Menchanca also insists that other waterfront sites, including the Bush Terminal, Industry City, the South Brooklyn Marine Terminal, and the Sims recycling facility need to work together “as a neighborhood to respond to climate change and economic development” and to “maintain its integrity as an industrial working waterfront.”
The Brooklyn Army Terminal broke ground on May 15, 1918 and was completed in September 1919, according to Andrew Gustafson, who gives walking tours of the site with Turnstile Tours. Designed by Cass Gilbert, the four million-square-foot campus was designed to interface with rail and ships to seamlessly move people and freight.
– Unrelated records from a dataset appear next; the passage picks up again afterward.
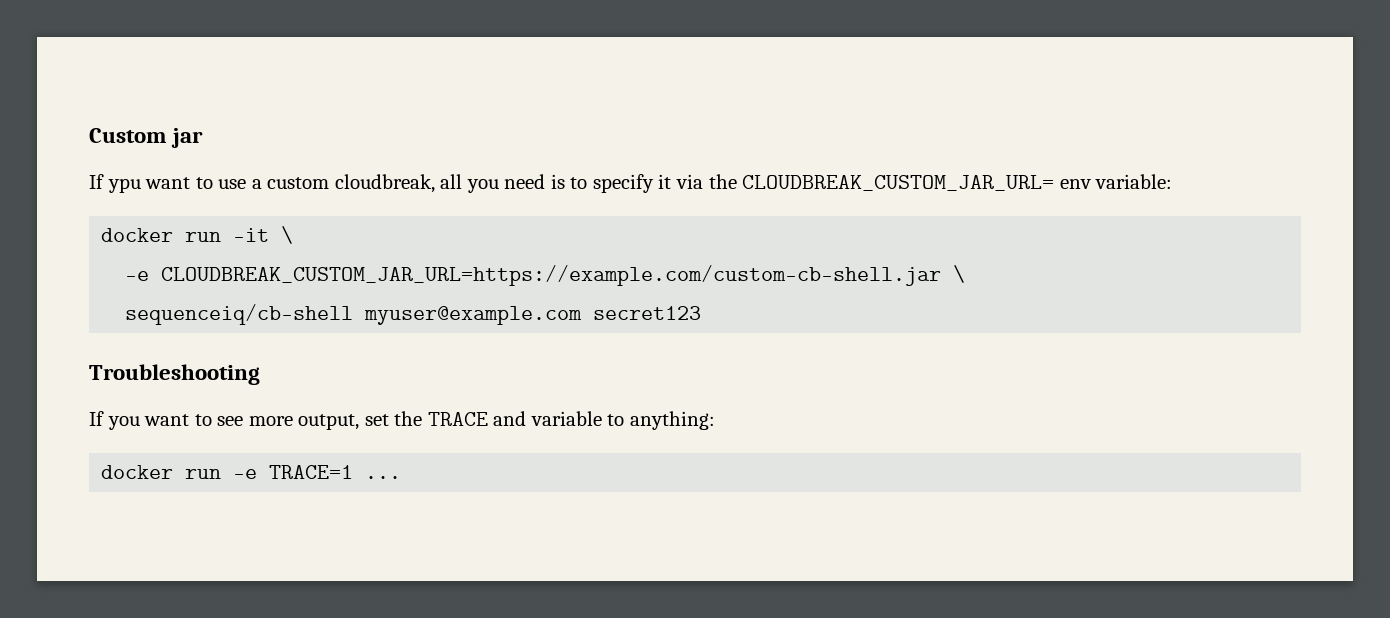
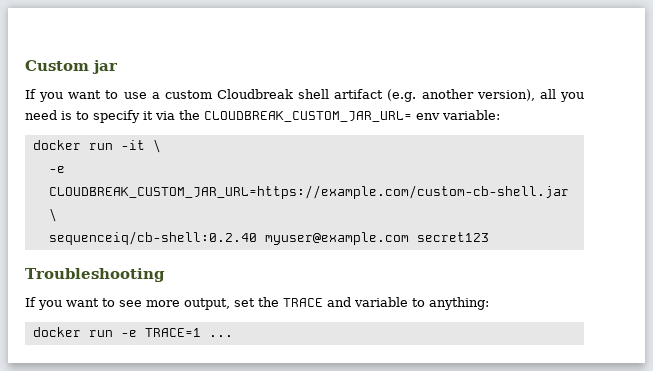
- If ypu want to use a custom cloudbreak, all you need is to specify it via the CLOUDBREAK_CUSTOM_JAR_URL= env variable:
+ If you want to use a custom Cloudbreak shell artifact (e.g. another version), all you need is to specify it via the CLOUDBREAK_CUSTOM_JAR_URL= env variable:
- sequenceiq/cb-shell myuser@example.com secret123
+ sequenceiq/cb-shell:0.2.40 myuser@example.com secret123

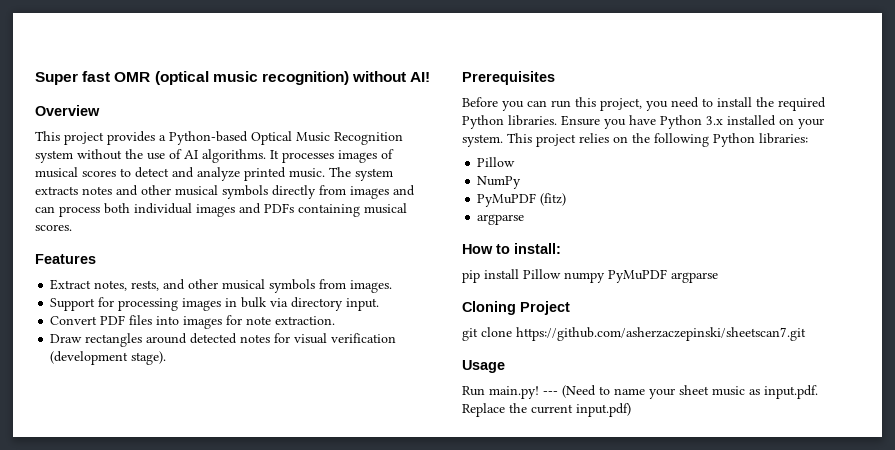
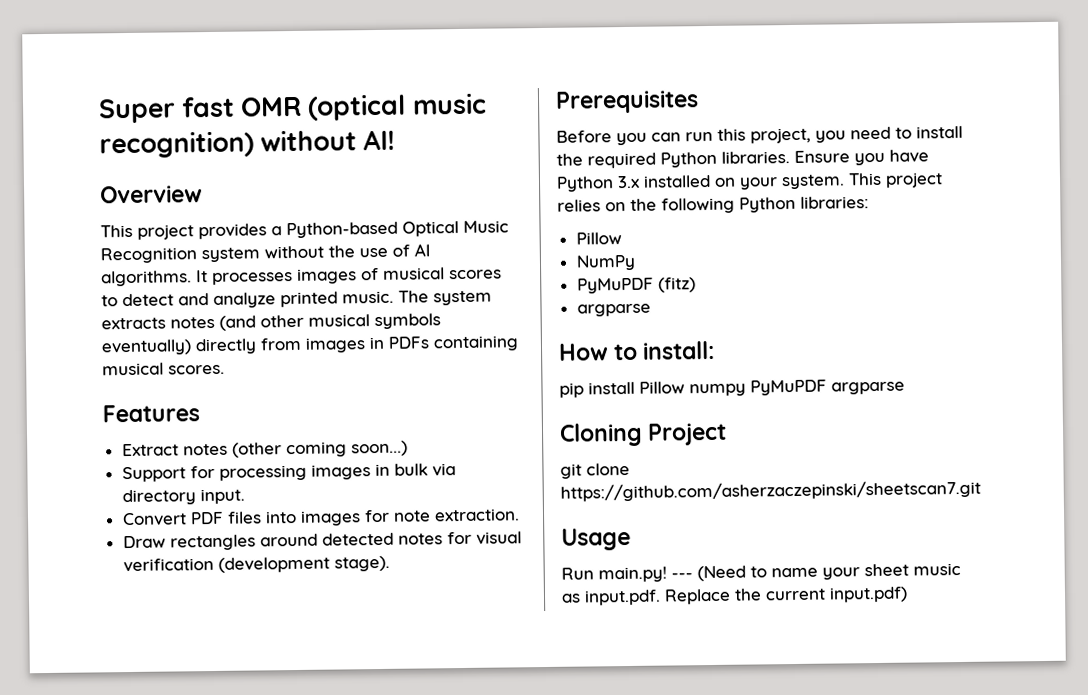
- The system extracts notes and other musical symbols directly from images and can process both individual images and PDFs containing musical scores.
+ The system extracts notes (and other musical symbols eventually) directly from images in PDFs containing musical scores.
- Extract notes, rests, and other musical symbols from images.
+ Extract notes (other coming soon...)

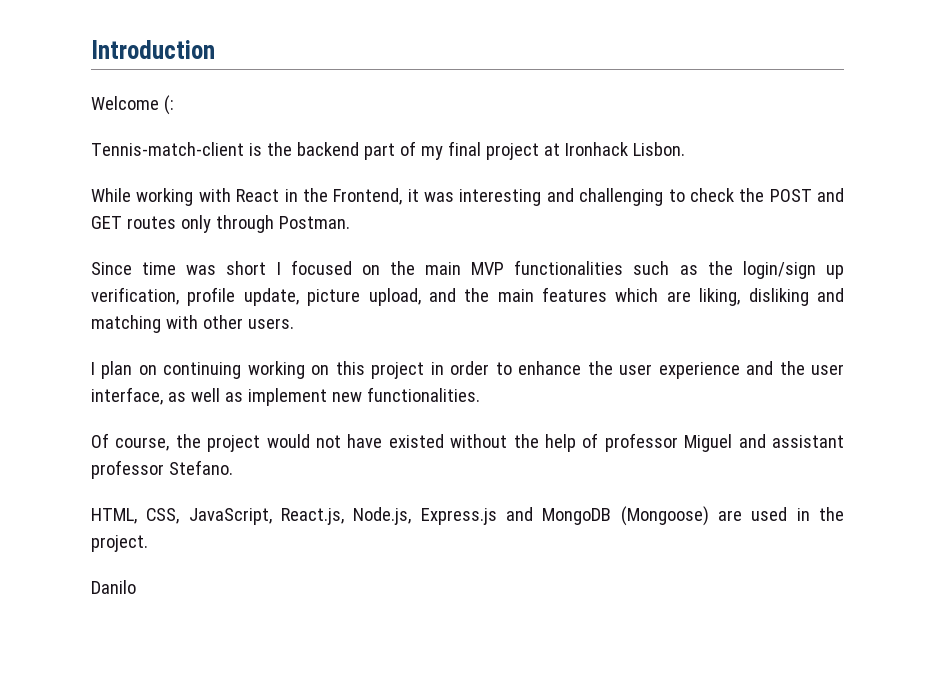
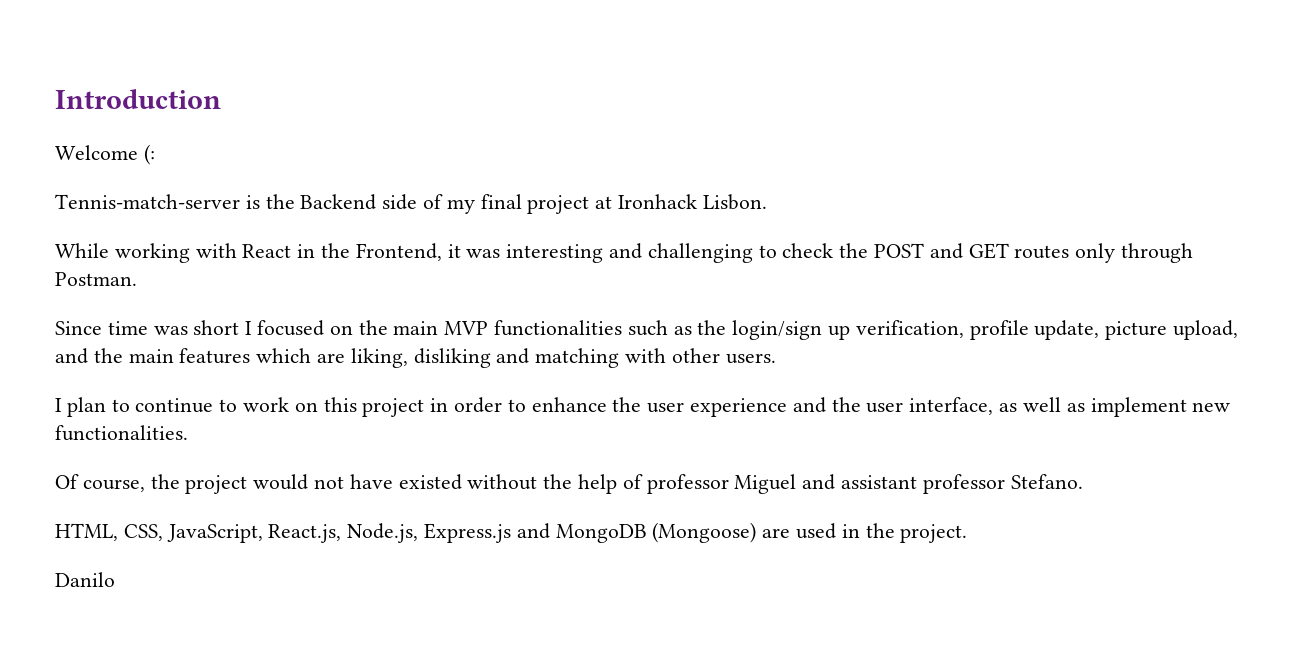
- Tennis-match-client is the backend part of my final project at Ironhack Lisbon.
+ Tennis-match-server is the Backend side of my final project at Ironhack Lisbon.
- I plan on continuing working on this project in order to enhance the user experience and the user interface, as well as implement new functionalities.
+ I plan to continue to work on this project in order to enhance the user experience and the user interface, as well as implement new functionalities.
Gilbert also intended for the buildings to be used for industrial purposes after it was no longer needed by the military.
Approximately 25,000 people worked at the terminal during World War II, Gustafson said, when it served as an Army headquarters and a supply base until it was decommissioned in 1966. The City purchased the site in 1981 to transform it into a place for local manufacturing and industrial business. BAT’s first industrial tenants moved in in 1987.
Thursday’s event also unveiled the new public space designed by WXY Architecture + Urban Design. The outdoor area will open the campus to the community and increase connectivity to the waterfront and NYC Ferry. Various arts, culture, and community events are planned for the summer, and BAT will host a Birthday Block Party in September.